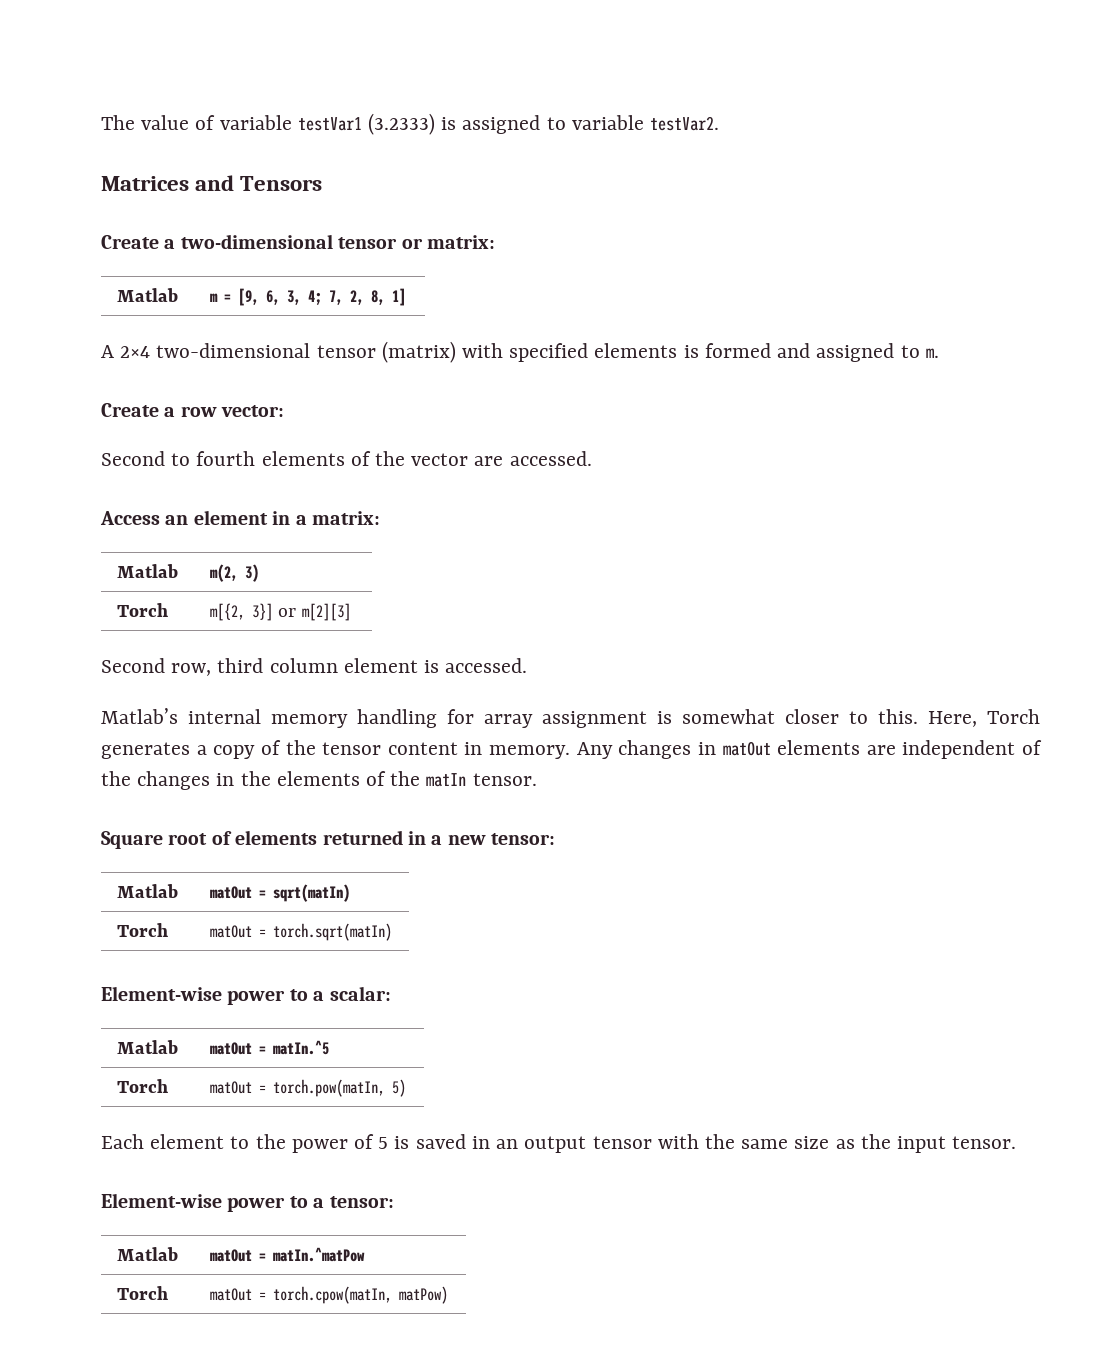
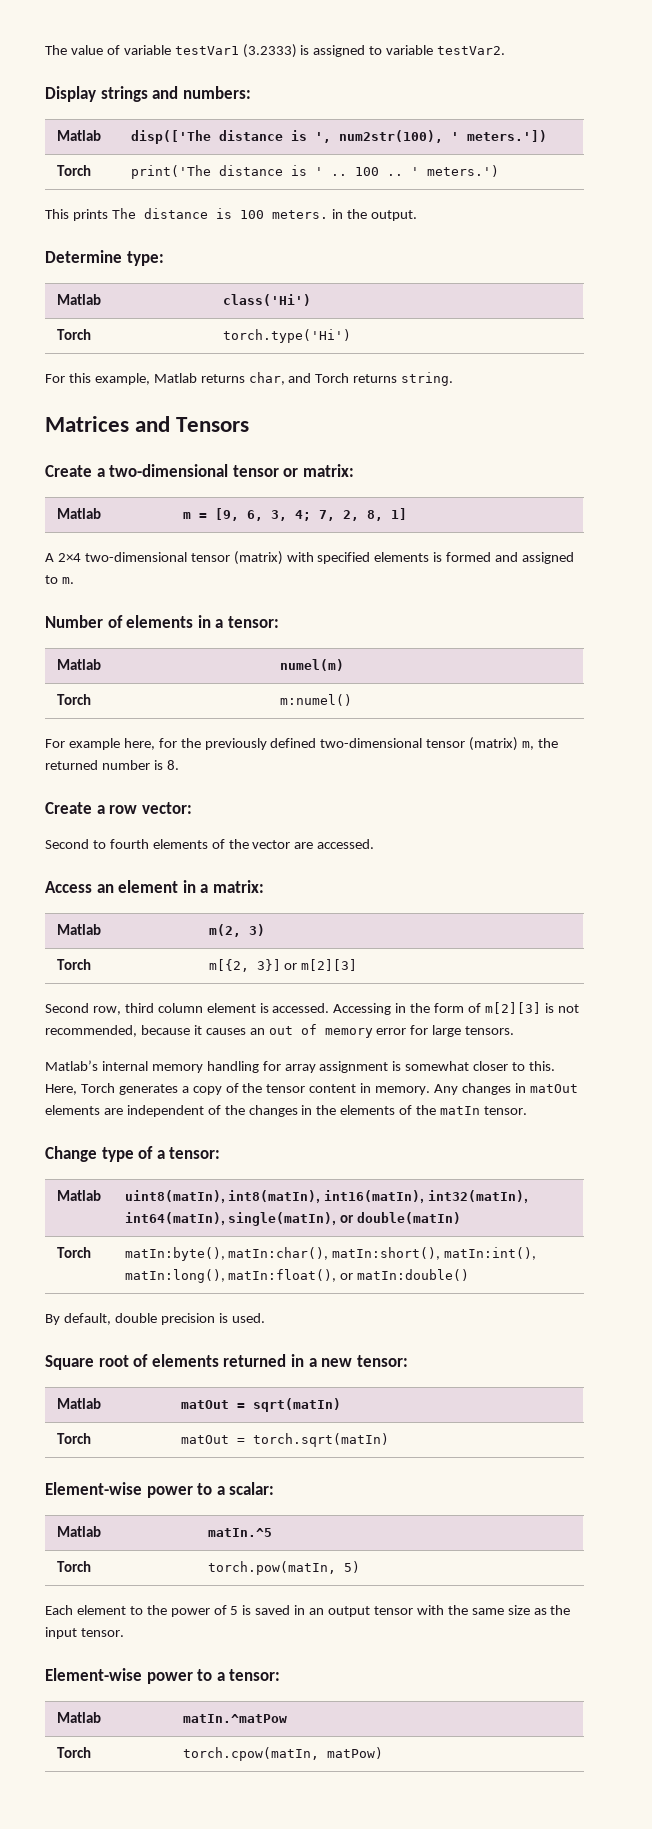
+ Display strings and numbers:
+ Matlab | disp(['The distance is ', num2str(100), ' meters.'])
+ Torch | print('The distance is ' .. 100 .. ' meters.')
+ This prints The distance is 100 meters. in the output.
+ Determine type:
+ Matlab | class('Hi')
+ Torch | torch.type('Hi')
+ For this example, Matlab returns char, and Torch returns string.
+ Number of elements in a tensor:
+ Matlab | numel(m)
+ Torch | m:numel()
+ For example here, for the previously defined two-dimensional tensor (matrix) m, the returned number is 8.
+ Accessing in the form of m[2][3] is not recommended, because it causes an out of memory error for large tensors.
+ Change type of a tensor:
+ Matlab | uint8(matIn), int8(matIn), int16(matIn), int32(matIn), int64(matIn), single(matIn), or double(matIn)
+ Torch | matIn:byte(), matIn:char(), matIn:short(), matIn:int(), matIn:long(), matIn:float(), or matIn:double()
+ By default, double precision is used.
- Matlab | matOut = matIn.^5
+ Matlab | matIn.^5
- Torch | matOut = torch.pow(matIn, 5)
+ Torch | torch.pow(matIn, 5)
- Matlab | matOut = matIn.^matPow
+ Matlab | matIn.^matPow
- Torch | matOut = torch.cpow(matIn, matPow)
+ Torch | torch.cpow(matIn, matPow)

#####

▶ **How to complete this task**:
Repeat only what runs from the line holding "precision is used." to the end of the data, keeping every line exactly as written, first and last included.

▶ **Answer to this exercise**:
+ By default, double precision is used.
- Matlab | matOut = matIn.^5
+ Matlab | matIn.^5
- Torch | matOut = torch.pow(matIn, 5)
+ Torch | torch.pow(matIn, 5)
- Matlab | matOut = matIn.^matPow
+ Matlab | matIn.^matPow
- Torch | matOut = torch.cpow(matIn, matPow)
+ Torch | torch.cpow(matIn, matPow)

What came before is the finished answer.